Ich hoffe ihr konnt mir Helfen! Grüße.


----------



## gluefix (17. Oktober 2009)

*AW: Brandungsangeln - von 0 auf 100?!*

Moin, also eine gute Rute für dein angegebenes Budeget wirst du im Prinzip fast nicht  bekommen. Die DAM ist ein "Wabbelstock". Versuche mal lieber eine Sänger Startec Surf zu bekommen, die müsste auch so um 30 - 40 € kosten und ist für diesen Preis wirklich schlank, leicht und hat ein gewisses Rückrad #6. Dein Rodpod ist eher ungeeignet, weil die Ruten beim Brandungsangeln möglichst steil stehen müssen. Es gibt auch schon sehr günstige Erdspieße für Brandungsruten, ansonsten ist ja bald Weihnachten. 35er Schnur ist ok, aber bitte binde ca. 15 m 50er-60er als Schlagschnur davor bevor noch Unfälle passieren. Wenn du dir alles besorgt hast, dann gehe am besten mal mit einem Brandungsangler mit und lass dir die Tricks erklären (der Wurf, Vorfächer, Bisserkennung. Fische suchen, Bleie ect. ) . Ich hoffe der ganze Kram liegt in deinem Budget, als ich mit dem Brandungsangeln angefangen habe war ich auch so alt wie du und habe es mir alles selber anlesen und abschauen müssen. Mit 13 oder 14 bekam ich dann auch meine erste Brandunsrute zum Geburtstag (auch so ein Wabbelstock). Diese Rute steht noch heute mit ihrer Rolle an der Wand im Hobbykeller und ich hatte echt schöne Zeiten mit ihr #6, zum Teil aber nur auf Seebrücken, weil das weite werfen mit so einem Teil erfordert schon etwas Manneskraft. Im übrigen eignen sich schwerere Karfpenruten auch zum leichten Brandungsangeln (für dich vielleicht sogar besser). Gruß Benni


----------



## ronnyvanoohlen (18. Oktober 2009)

*AW: Brandungsangeln - von 0 auf 100?!*

Moin Tüdde,

wie gluefix schon sagt, solltest du von der DAM- Rute absehen. Lege dir besser schwere Karpfenruten mit mindestens 3 lbs zu.
Diese Brandungsrutenhalter, von denen gluefix schon berichtet hat, kosten im Laden gerade mal 5€ je Stück. 

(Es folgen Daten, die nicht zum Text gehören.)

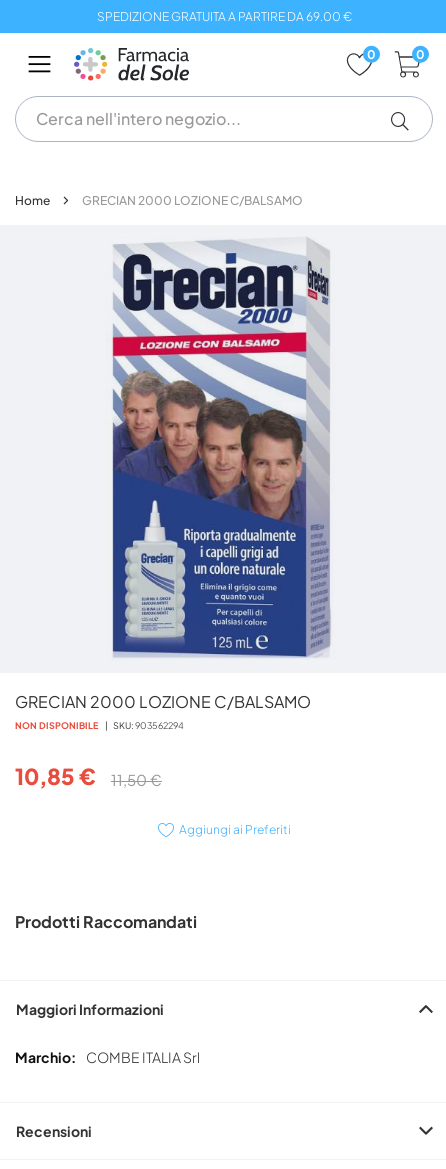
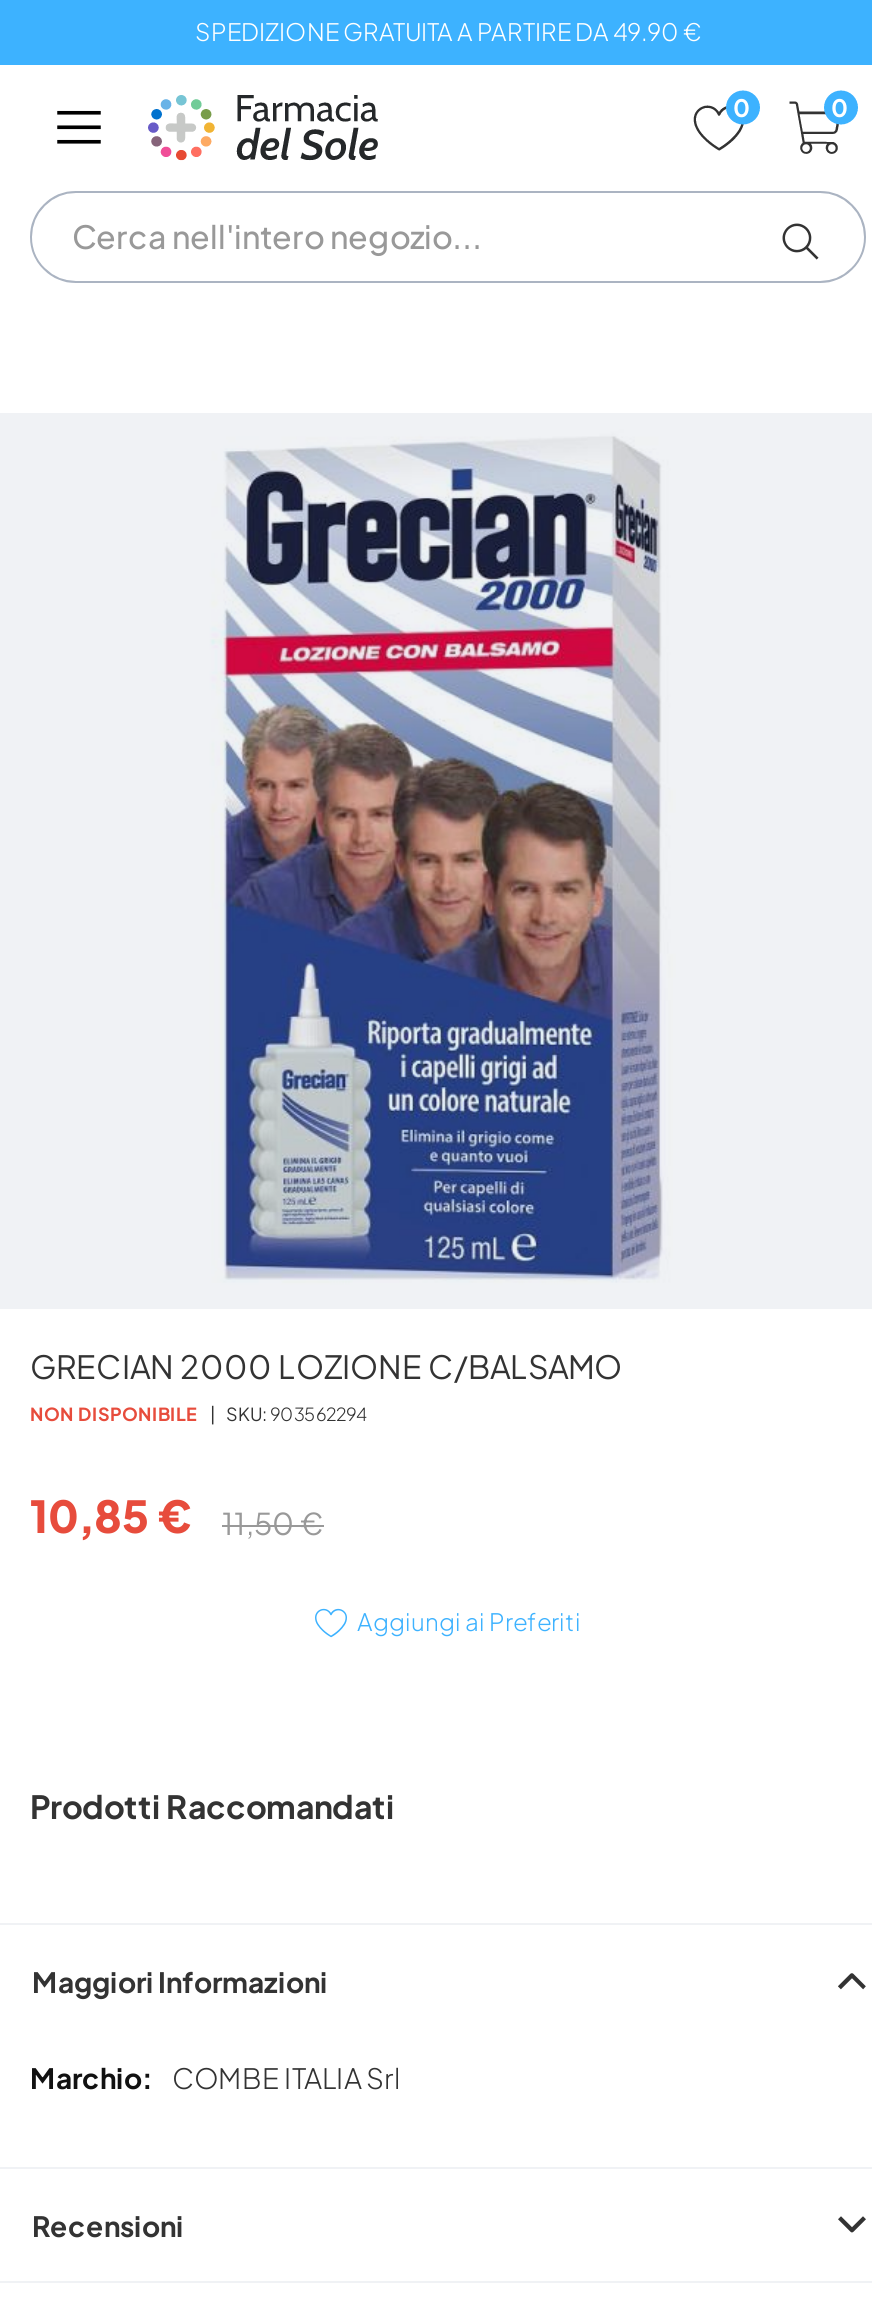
- SPEDIZIONE GRATUITA A PARTIRE DA 69.00 €
+ SPEDIZIONE GRATUITA A PARTIRE DA 49.90 €

- Home
- GRECIAN 2000 LOZIONE C/BALSAMO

Hier noch ein kleiner Tip von mir zum Thema Schlagschnur: Du kannst anstatt der 0,50 mm Schlagschnur auch 15 m geflochtene vorschalten. Der Vorteil ist, dass durch die dünne, geflochtene Schnur der Konoten auch nicht so dick ist, der beim Werfen abbremmst...

Also ich sage schon mal viel Glück und Petri Heil...#6


----------



## degl (18. Oktober 2009)

*AW: Brandungsangeln - von 0 auf 100?!*

Hallo Tüdde,

von 0 auf 100 und bei 20 bremsen?

O.K. nimm lieber die DAM-Onliner als deine Karpfenruten.
Nicht weil man mit dem Carptackle keine Butts fangen könnte, sonder wiel sie beim Brandungsangeln unterdimensioniert sind.
Ein Kumpel von mir hat nach dem 2. Brandungsabend seine hochwertigen Karpfenruten zerledert..............ist so nicht empfehlenswert, höchstens von ner Brücke, Mole etc.

Die Onliner können ohne weiteres auch mal 200gr. Wurfgewicht ab, wobei sie dann nicht mehr besonders präzise werfen, aber anfangen die Küste zu erkunden geht allemal(teuer wirds von allein)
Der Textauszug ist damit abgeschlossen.